Du 07 octobre au 07 janvier 2018 à Dijon

Pour sa monographie au Consortium, Nicolas Ceccaldi produit un nouvel ensemble d'oeuvres durant sa résidence estivale au centre d'art dijonnais. Le projet proposé prend la forme d'une série de peintures qui seront réalisées à partir de drapeaux pirates manufacturés ou imprimés sur des tissus synthétiques.

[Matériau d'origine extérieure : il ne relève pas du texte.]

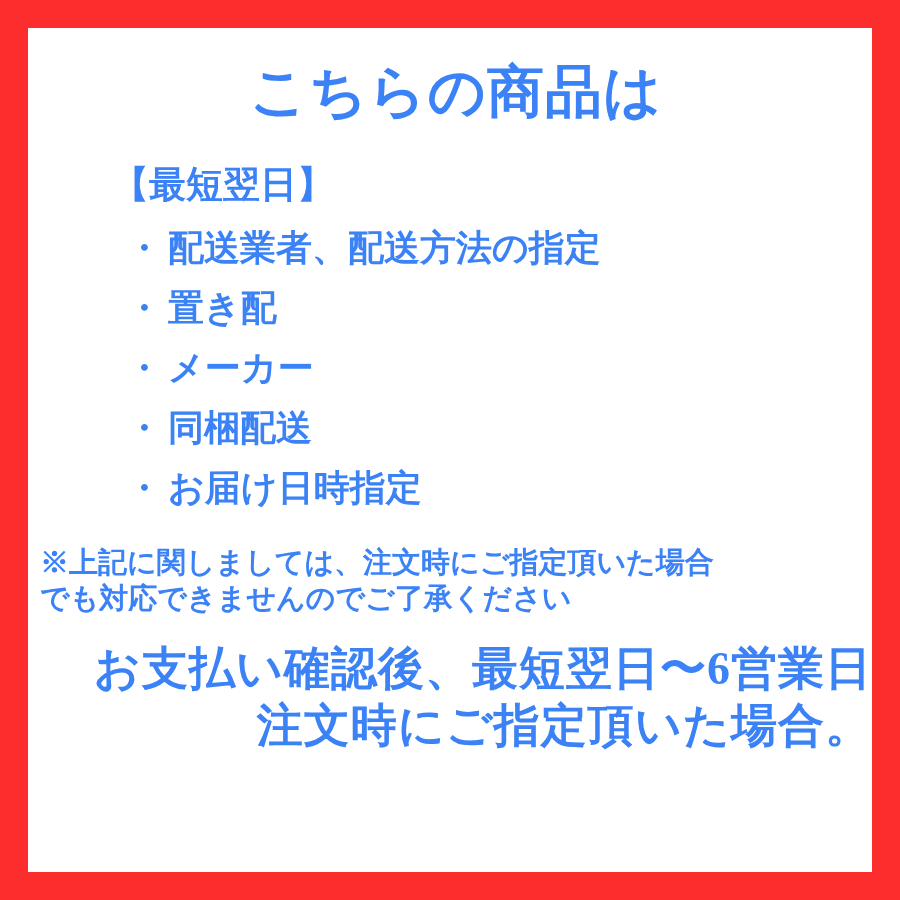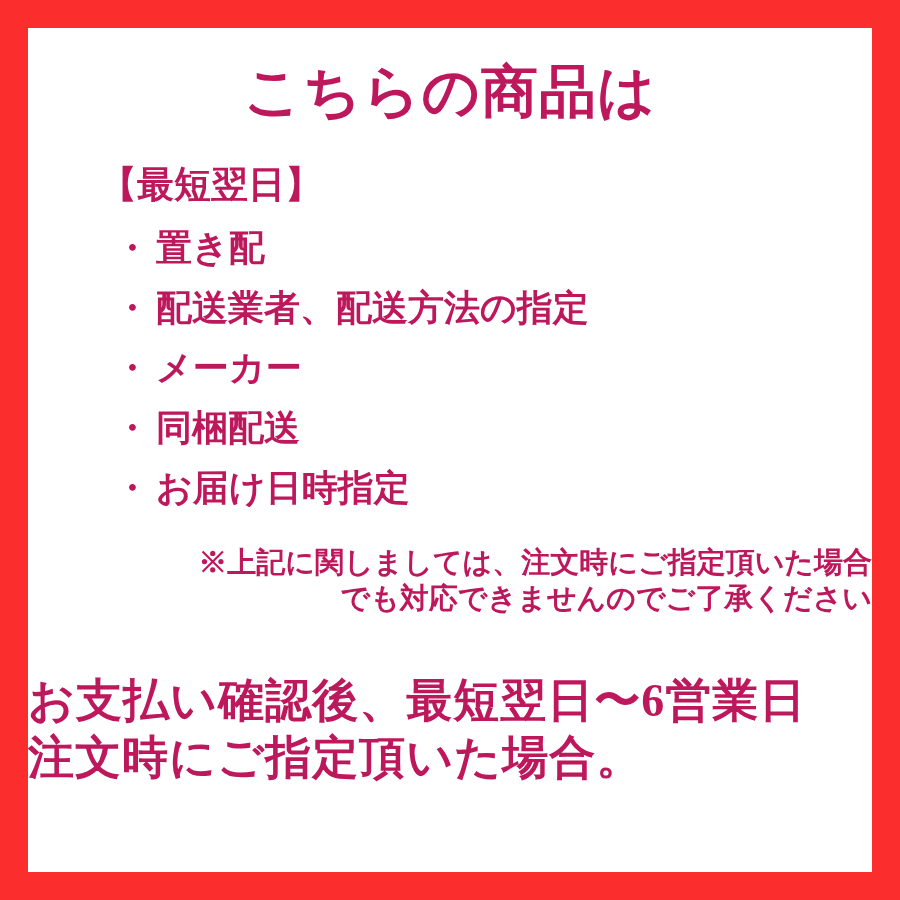--- a/index.html
+++ b/index.html
@@ -16,9 +16,10 @@
   }
   .content {
     width: 100%; height: 100%;
-    color: #be185d;
+    color: #3b82f6;
     display: flex;
     flex-direction: column;
+    padding-left: 12px;
   }
   .title {
     margin-top: 24px;

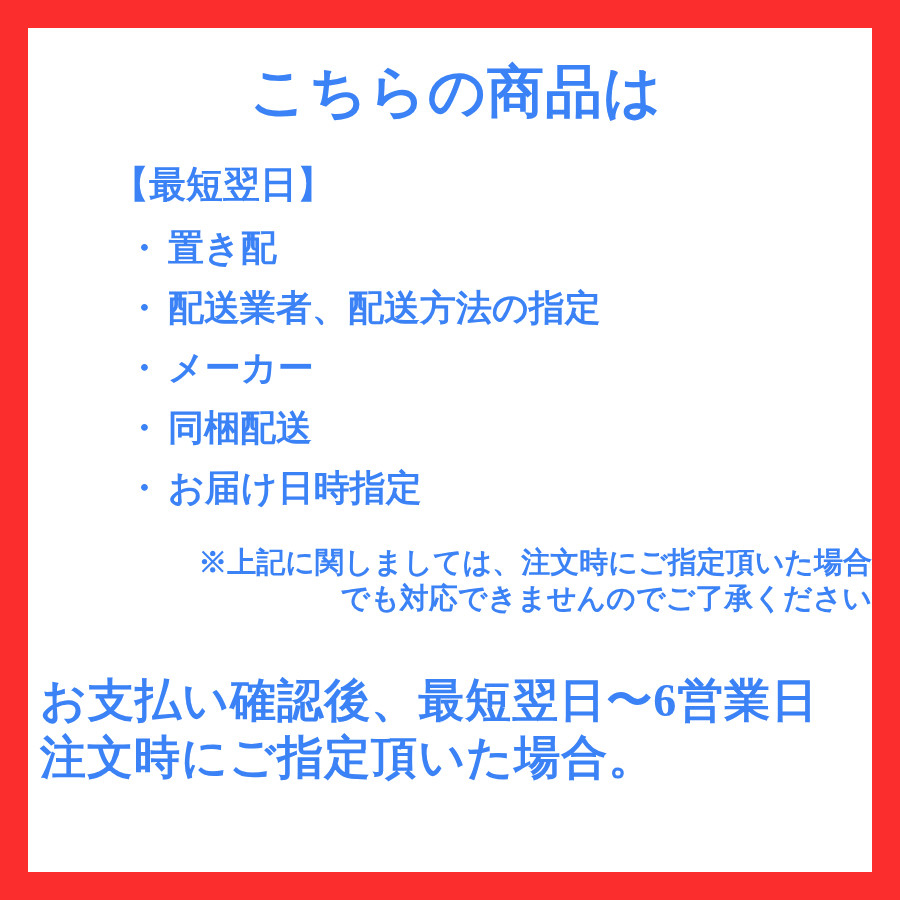--- a/index.html
+++ b/index.html
@@ -80,10 +80,10 @@
 
     <ul class="bullet-list">
       <li>
-        <span class="bullet">・</span><span>置き配</span>
+        <span class="bullet">・</span><span>配送業者、配送方法の指定</span>
       </li>
       <li>
-        <span class="bullet">・</span><span>配送業者、配送方法の指定</span>
+        <span class="bullet">・</span><span>置き配</span>
       </li>
       <li>
         <span class="bullet">・</span><span>メーカー</span>

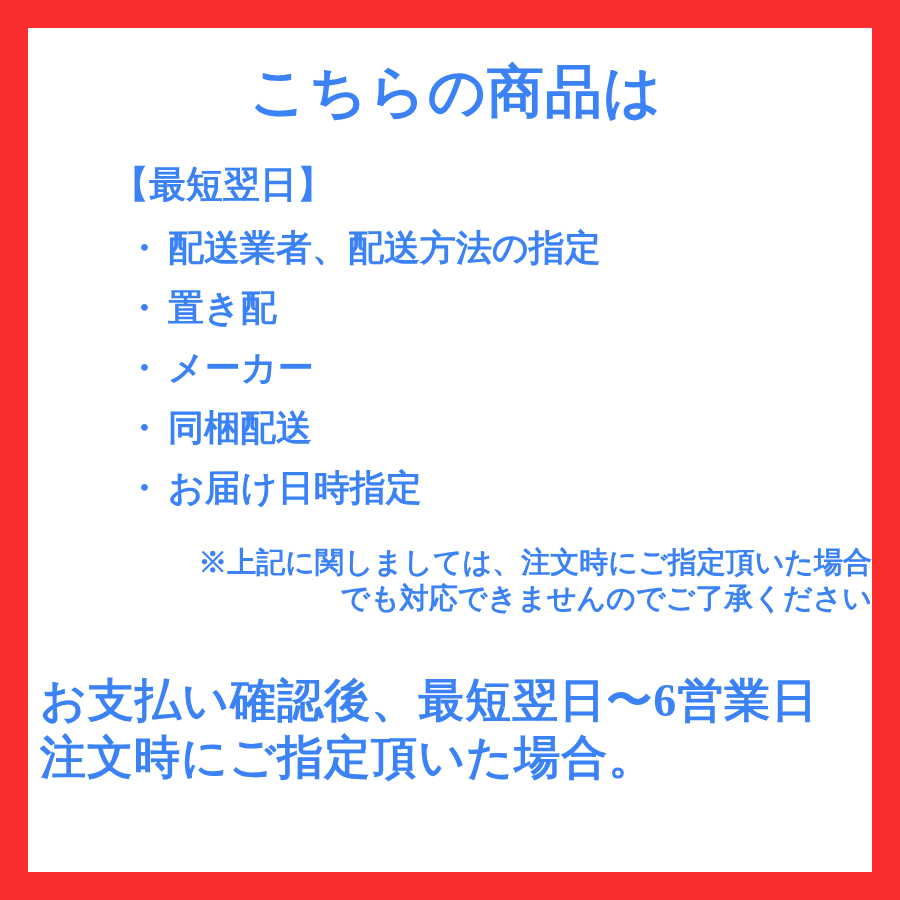--- a/index.html
+++ b/index.html
@@ -51,7 +51,7 @@
   .bullet-list .bullet { margin-right: 6px; }
   .note {
     margin-top: 14px;
-    text-align: right;
+    text-align: left;
     font-size: 29px;
     font-weight: 700;
     line-height: 36px;

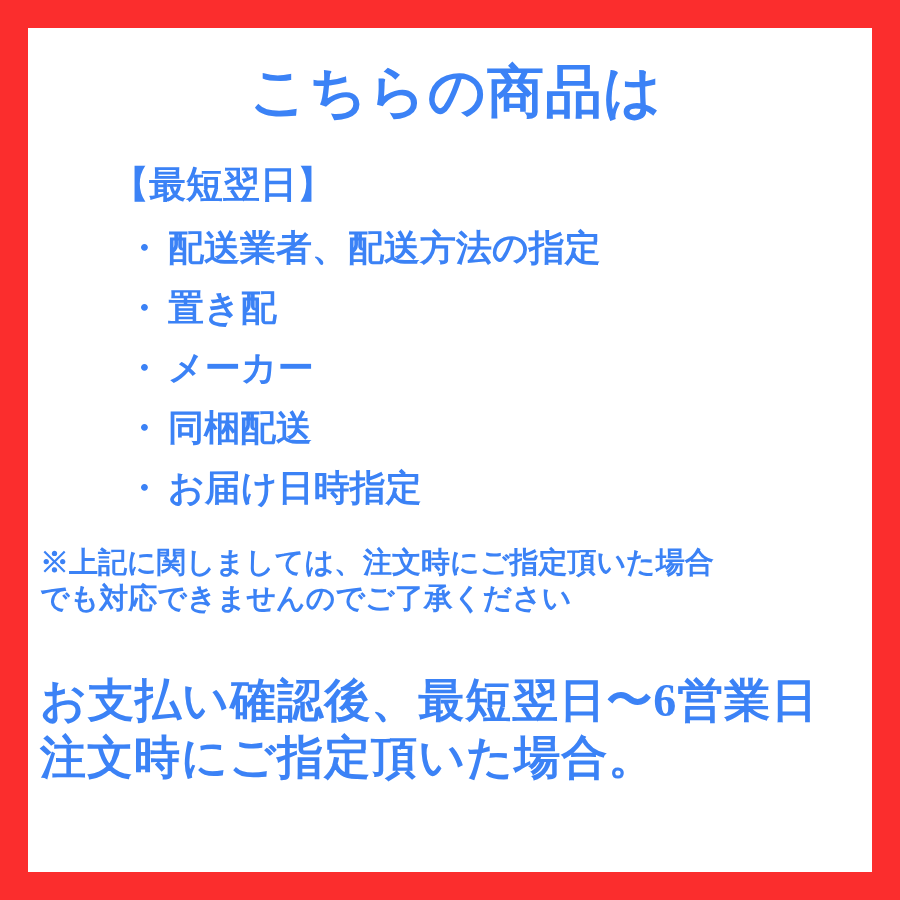--- a/index.html
+++ b/index.html
@@ -57,8 +57,8 @@
     line-height: 36px;
   }
   .shipping {
-    margin-top: 56px;
-    text-align: left;
+    margin-top: 24px;
+    text-align: right;
     font-size: 46px;
     font-weight: 700;
     line-height: 57px;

Le projet proposé prend la forme d’une série de peintures qui seront réalisées à partir de drapeaux pirates manufacturés ou imprimés sur des tissus synthétiques. Ces derniers seront ensuite tendus sur des châssis de différentes tailles pour être ensuite encadrés. Les cadres pourront être soit de type ancien — en bois doré — « ou plus standard avec des lignes plus sobres.
Nicolas Ceccaldi choisit d’explorer un thème iconographique riche et varié. Les drapeaux pirates, plus justement nommés "Pavillons noirs" ou "Jolly Rogers" ont été documentés par les historiens et il en existe une multitude de versions. Une des variantes les plus connues — Memento Mori — se compose d’une tête de mort et de tibias croisés. Le drapeau qui associe une tête de mort et deux coutelas est une autre une version courante. Or, il existe d’autres pavillons combinant des symboles comme le sablier, un diablotin, un coeur, etc. En puisant ainsi dans les archives historiques, Nicolas Ceccaldi peut ainsi à chaque nouvelle combinaison constituer une peinture unique.
De manière générale, les peintures proposées seront similaires d’un point de vue technique — tissu imprimé, tendu puis encadré — et thématique — drapeaux pirates. Les variables seront les dimensions, les cadres, « les symboles convoqués et la couleur — majoritairement noir et quelques pavillons rouges.
Un ensemble de sculptures, produites elles9aussi pour l’exposition au Consortium, pourront s’ajouter.
Il s’agirait d’une autre variante du thème de la piraterie, cette fois sous forme de sculptures réalisées à partir d’objets assemblés : des crânes d’animaux réels sur des planches de surf. En utilisant des planches de surf noires combinées avec de vrais ossements, les pavillons noirs serait alors évoqués de manière littérale. Ces sculptures pourraient aussi être parées d‘ornements divers à tendance gothique ou champêtre.